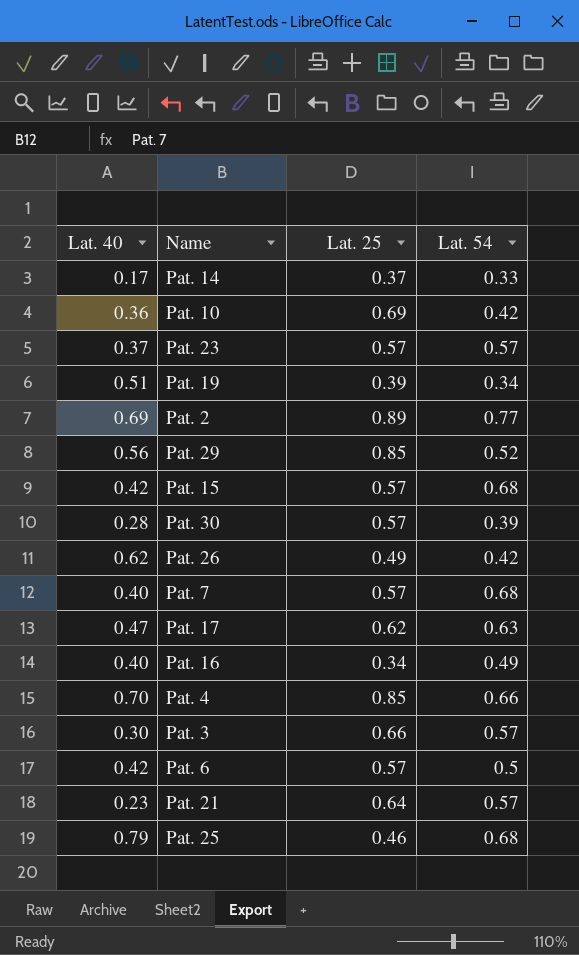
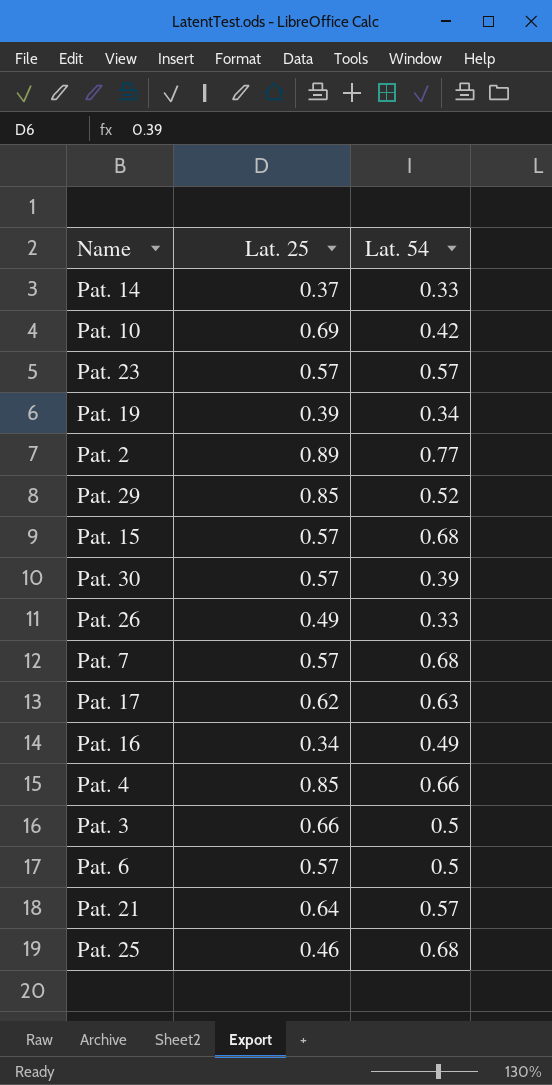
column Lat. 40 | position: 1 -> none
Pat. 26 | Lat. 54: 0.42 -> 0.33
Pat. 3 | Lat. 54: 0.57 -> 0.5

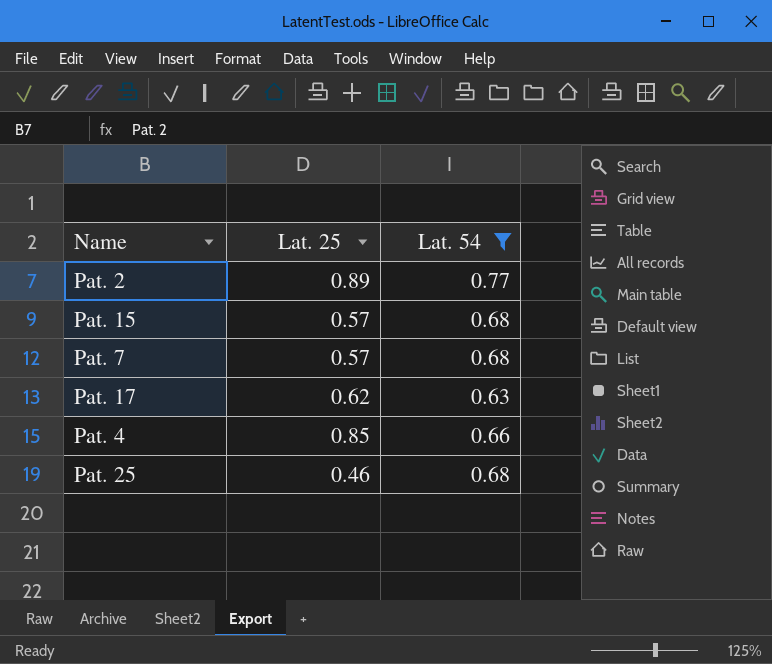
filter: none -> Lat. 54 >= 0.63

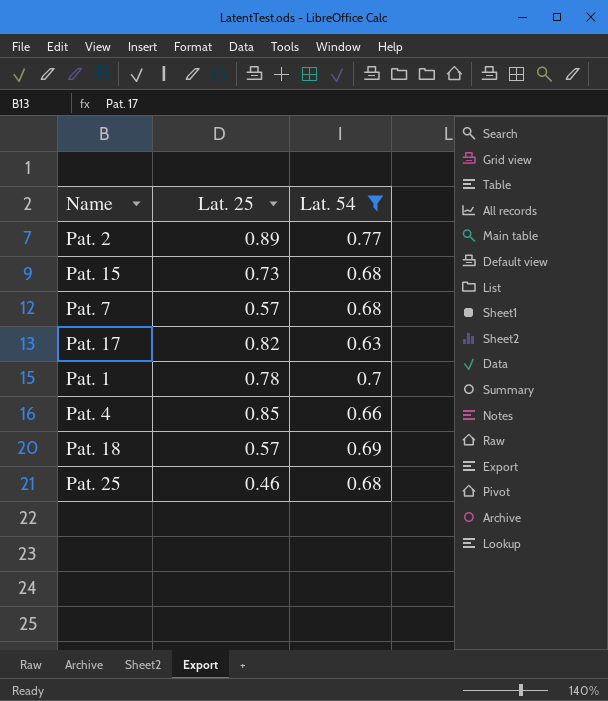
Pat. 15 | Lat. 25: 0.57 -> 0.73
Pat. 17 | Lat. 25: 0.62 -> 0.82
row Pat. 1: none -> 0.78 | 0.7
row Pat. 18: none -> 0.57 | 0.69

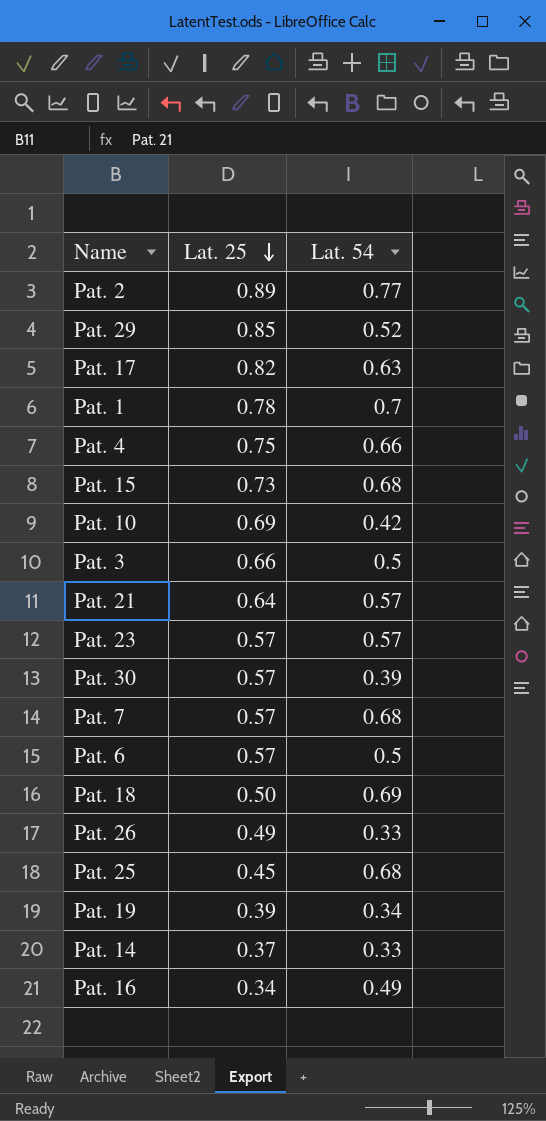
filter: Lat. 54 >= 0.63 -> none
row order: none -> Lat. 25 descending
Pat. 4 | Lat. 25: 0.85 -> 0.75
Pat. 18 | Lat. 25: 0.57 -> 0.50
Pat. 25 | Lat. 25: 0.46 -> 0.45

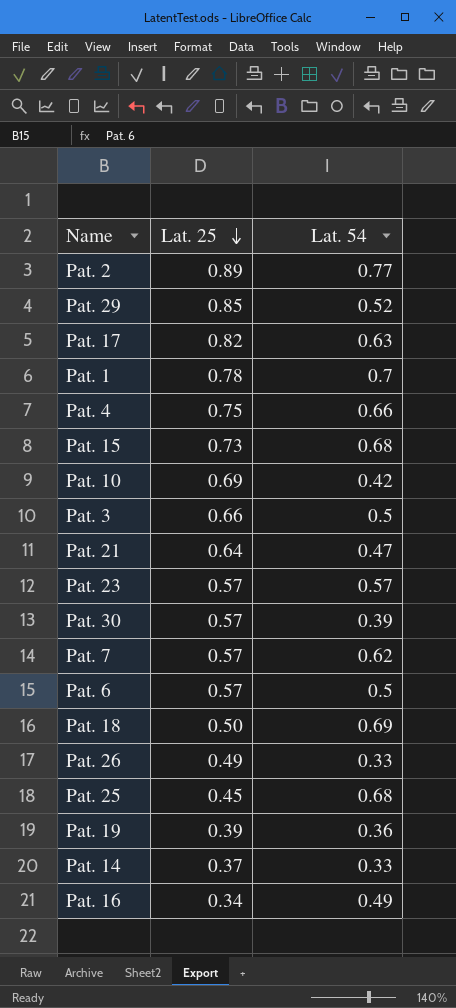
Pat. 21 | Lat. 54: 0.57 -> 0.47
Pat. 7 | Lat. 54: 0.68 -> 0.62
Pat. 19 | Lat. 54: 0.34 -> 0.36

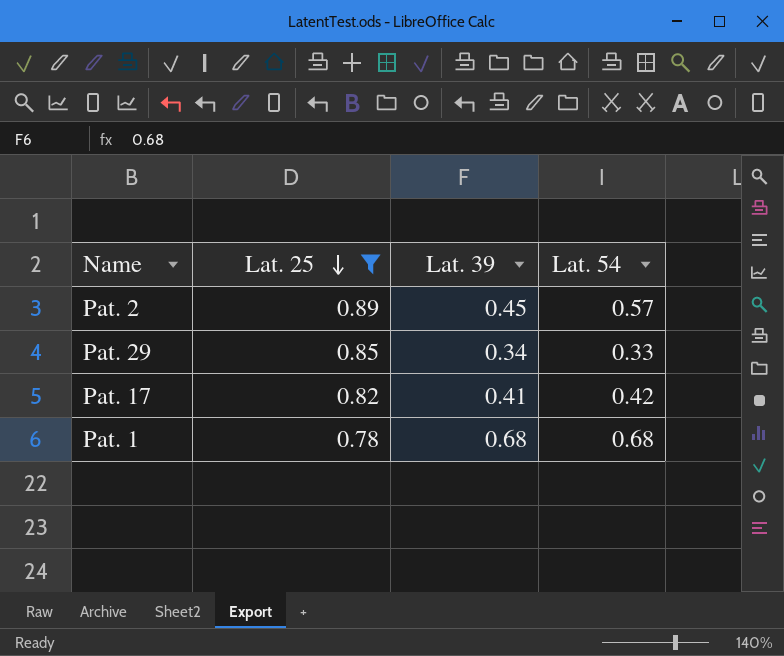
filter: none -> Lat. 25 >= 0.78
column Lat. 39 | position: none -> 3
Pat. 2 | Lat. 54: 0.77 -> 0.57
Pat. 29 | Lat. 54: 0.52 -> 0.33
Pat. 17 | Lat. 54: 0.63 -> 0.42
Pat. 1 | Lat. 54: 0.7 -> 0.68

---

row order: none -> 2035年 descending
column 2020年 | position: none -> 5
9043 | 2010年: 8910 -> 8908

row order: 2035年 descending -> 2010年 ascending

> [DESCRIPTION OF THE TASK] Output exactly those lines of the data above that run from the line with "Pat. 19 | Lat. 54: 0.34 -> 0.36" up to and including the line with "Pat. 1 | Lat. 54: 0.7 -> 0.68". No pictures go in.

> [RESPONSE]
Pat. 19 | Lat. 54: 0.34 -> 0.36

filter: none -> Lat. 25 >= 0.78
column Lat. 39 | position: none -> 3
Pat. 2 | Lat. 54: 0.77 -> 0.57
Pat. 29 | Lat. 54: 0.52 -> 0.33
Pat. 17 | Lat. 54: 0.63 -> 0.42
Pat. 1 | Lat. 54: 0.7 -> 0.68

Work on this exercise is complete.